For ideal system ΔU0 = ΔU. Since the reaction occurs at constant volume and the equation called Van’t Hoff reaction isochore.

The heat of a reaction and Le-Chatelier principal

Van’t Hoff equations give a quantitative expression of the Le-Chatelier principle.

    \[ lnK_{P} =-\frac{\Delta H}{R}\frac{1}{T}+ C \]

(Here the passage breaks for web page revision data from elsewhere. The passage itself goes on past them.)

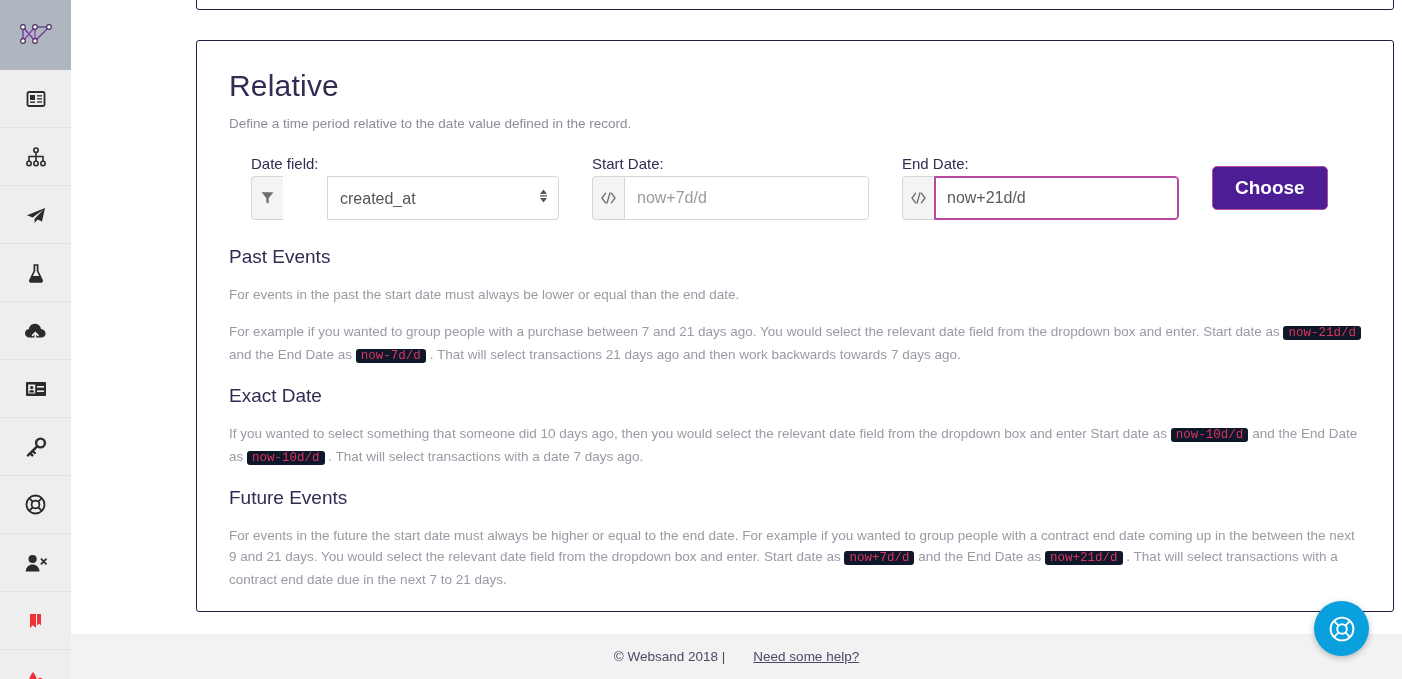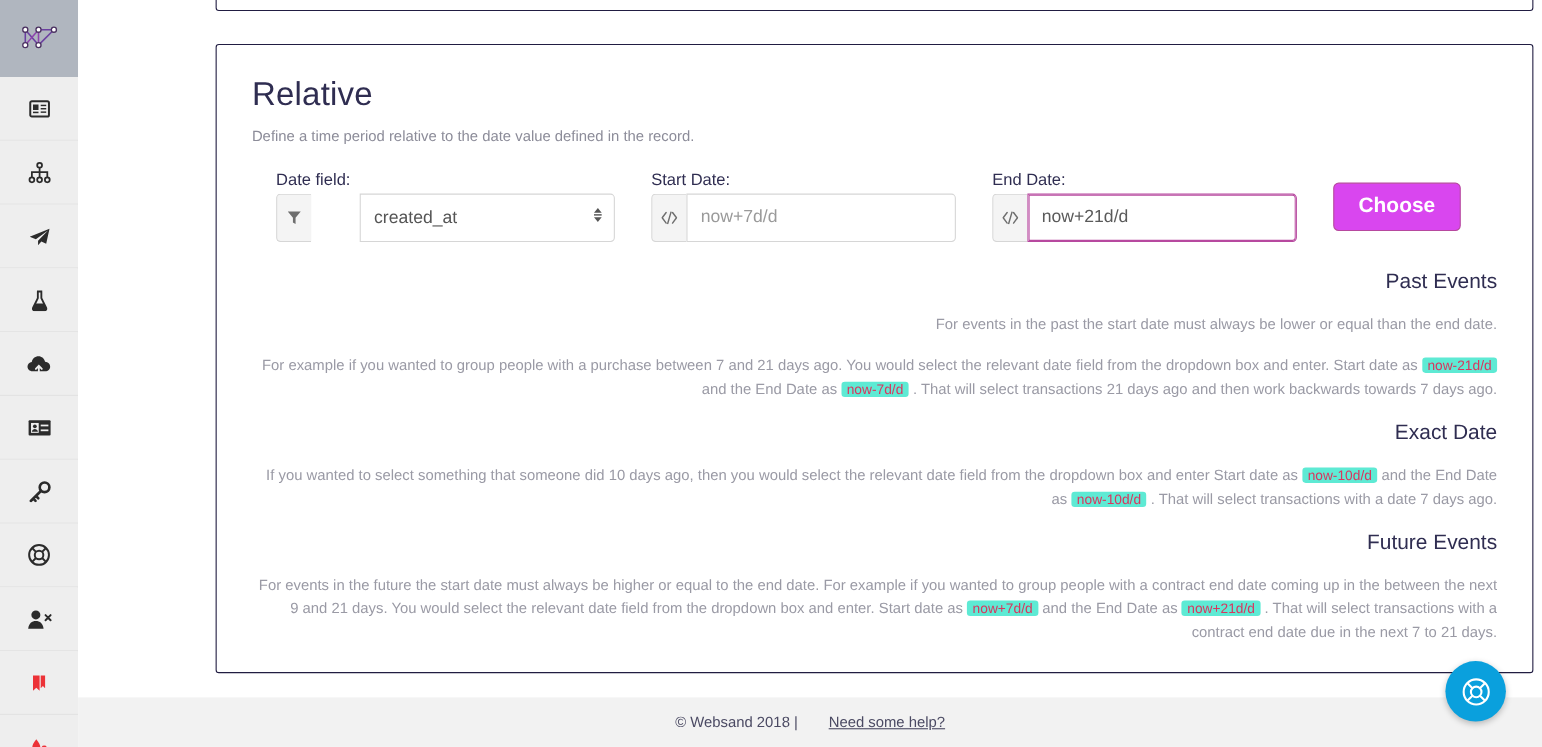"Choose" .btn-choose { background: #d946ef -> #4c1d95 }
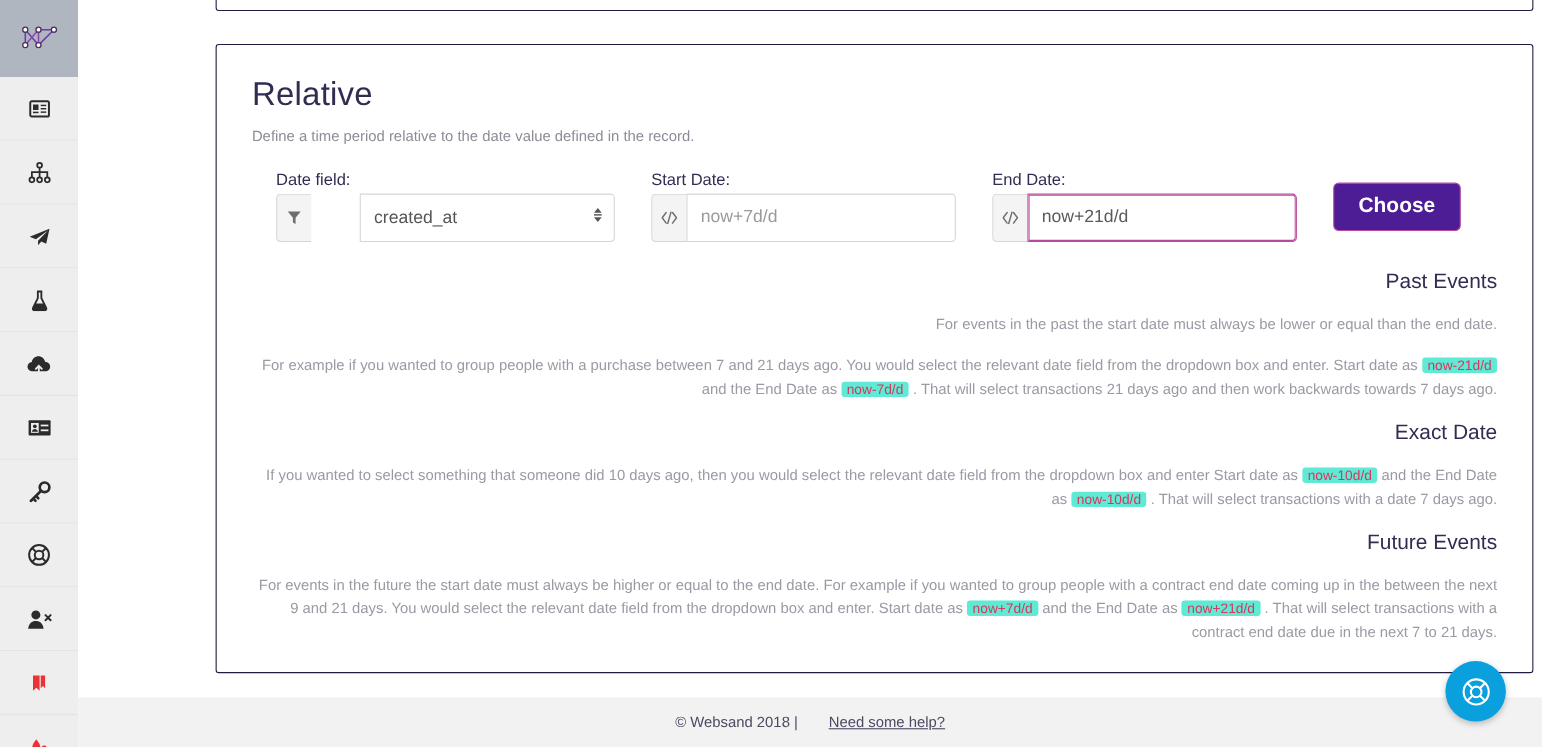"Past Events" .docs { text-align: right -> none }
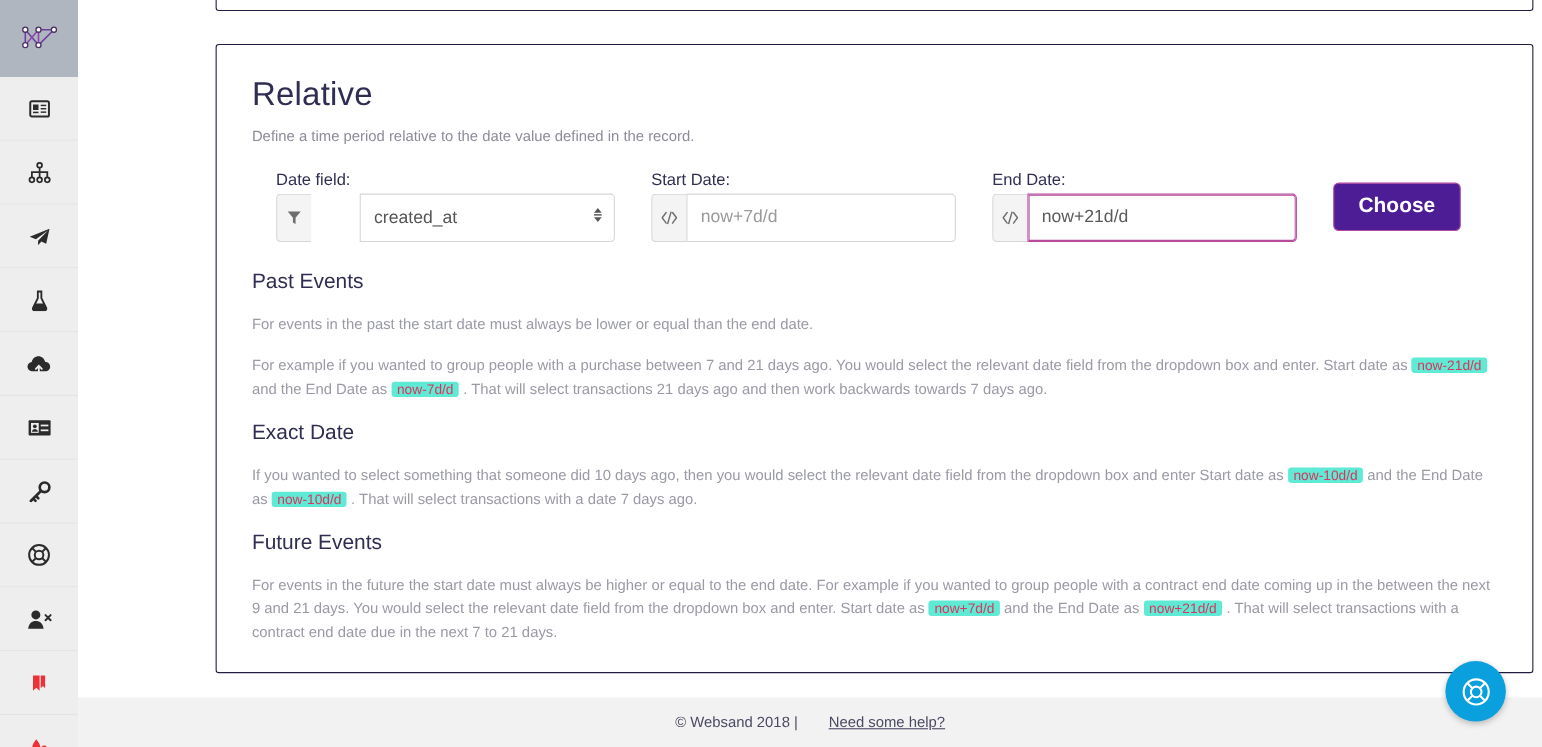"now-21d/d" code.inline { background: #5eead4 -> #0f172a; font-family: Liberation Sans, sans-serif -> Liberation Mono, monospace }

  1. Endothermic reaction, ΔH〉0, an increase in temperature increases the value of lnKp of the chemical reactions.
  2. An exothermic reaction, ΔHㄑ 0, with rising in temperature, lnKp decreased.

Change of Kp provides the calculation of the quantitative change of equilibrium point yield of products.

According to the Le – Chatelier Principle, whenever stress placed on any system in a state of the equilibrium point, the system always reacts in a direction to reduce the applied stress.

  1. The temperature increased in a chemical solution, the system at equilibrium point will try to move in a direction in which heat absorbed, which is endothermic reaction favors.
  2. When the temperature decreased in a chemical solution, the system at equilibrium point will try to move in a direction in which heat emitted, which is exothermic reaction favors.